Video shows Capitol lawsuit served at Mo Brooks’ home, police report filed
WASHINGTON (WAFF) - A California congressman has served a lawsuit connected to the Capitol siege to U.S. Representative Mo Brooks. Rep. Brooks confirmed the legal paperwork was received on Sunday, but claims the law was broken to do so.
Officials with the Huntsville Police Department confirm a police report was filed against the man who served Congressman Mo Brooks’ wife Martha with a lawsuit.
On Wednesday, June 9th, WAFF reached out to a legal process server in Alabama. For more than 30 years Sheila Brooks has served thousands of papers.
Sheila watched the video of the private investigator and we asked if she thinks the man is guilty of trespassing.
“No, he did not trespass. He was there on a legal matter to serve legal process on Mo Brooks, so he has every right to go into that property to try and serve the papers,” said Sheila Brooks.
When serving papers for a lawsuit, Sheila Brooks says process servers are allowed to be creative.
You can take a pizza box to the door, flowers, any kind of pretext that you need to use to get the papers served. In this case, it sounds like all he did was run into the garage as she was getting out of the car,” said Sheila Brooks.
Last week, U.S. Representative Eric Swalwell (D-CA) filed a motion requesting more time to serve Congressman Mo Brooks with a lawsuit related to the January 6 Capitol riot.
In a District Court of D.C. motion filing, Swalwell asked for an additional 60 days to serve Rep. Brooks with the summons and a copy of the complaint for the suit. Federal rules state the defendant must be served within 90 days of the initial filing of the complaint.
Swalwell claimed the following reasons as a ‘showing of good cause’ for the 60-day extension:
- Plaintiff says Rep. Brooks knew about the lawsuit in March. “Mo Brooks unquestionably knows about the instant lawsuit,” claims the motion. “Just hours after it was filed, Brooks tweeted a series of baseless accusations against Plaintiff in response.”
- Plaintiff’s counsel asked Brooks to waive service. The claim states “neither Brooks nor any member of his staff have responded to this request.”

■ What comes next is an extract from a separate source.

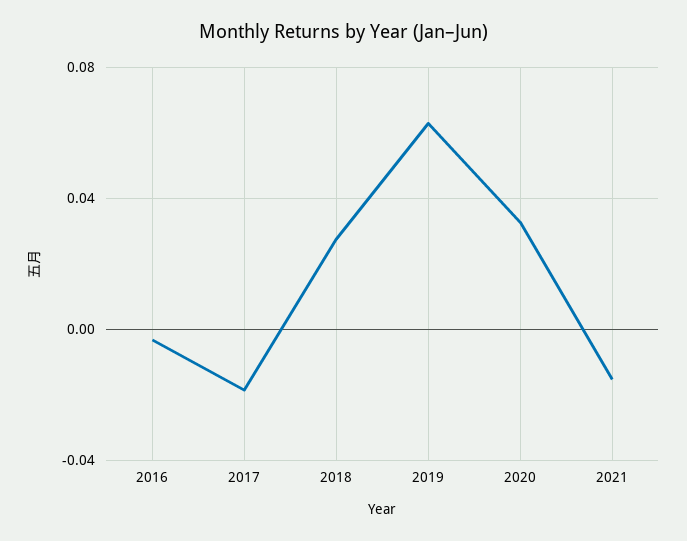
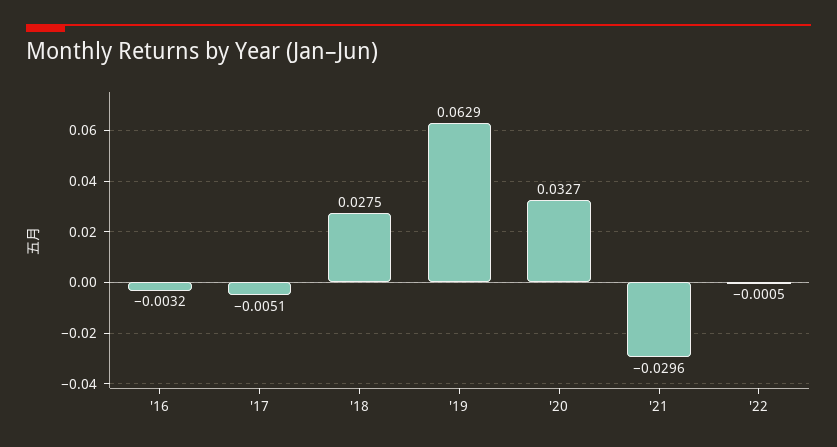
2017: -0.02 -> -0.0051
2021: -0.015 -> -0.0296
'22: none -> -0.0005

- Plaintiff hired private investigators to serve Rep. Brooks the summons in person. The motion notes serving a summons in person is “a difficult feat under normal circumstances that has been complicated further in the wake of the January 6 insurrection at the Capitol that Defendants incited.”
- Plaintiff attempted to serve the lawsuit to Rep. Brooks at multiple locations in April and May. “Plaintiff has borne all costs associated with these efforts,” the motion further states.
Rep. Brooks later tweeted on Sunday that he plans to provide police with security footage proving representatives for Congressman Swalwell trespassed to serve the lawsuit.
In a radio interview, Martha Brooks said the process server came into the garage of their home when she was returning from church.
“He stood there calls me by name, Mrs. Brooks I have come to serve your husband papers and I scream get out of my house,” says Martha Brooks on WBHP radio.
Watch surveillance video from the Brooks’ home below:
“I went and did some quick research. I looked up Alabama criminal code. Trespassing of the first degree. A penalty up to $6,000 fine and one year in jail,” says Mo Brooks.
Huntsville Police say Martha will have to meet with a magistrate about the facts surrounding the case in order for an arrest warrant to be issued.
Read the full motion below:
The motion was granted by U.S. District Judge Amit P. Mehta. See the extension order below:
Congressman Brooks has posted on social media accounts about recent travels around the state of Alabama.
Rep. Swalwell filed the original lawsuit on March 5, 2021. The new extension will allow Rep. Brooks to be served into the month of August.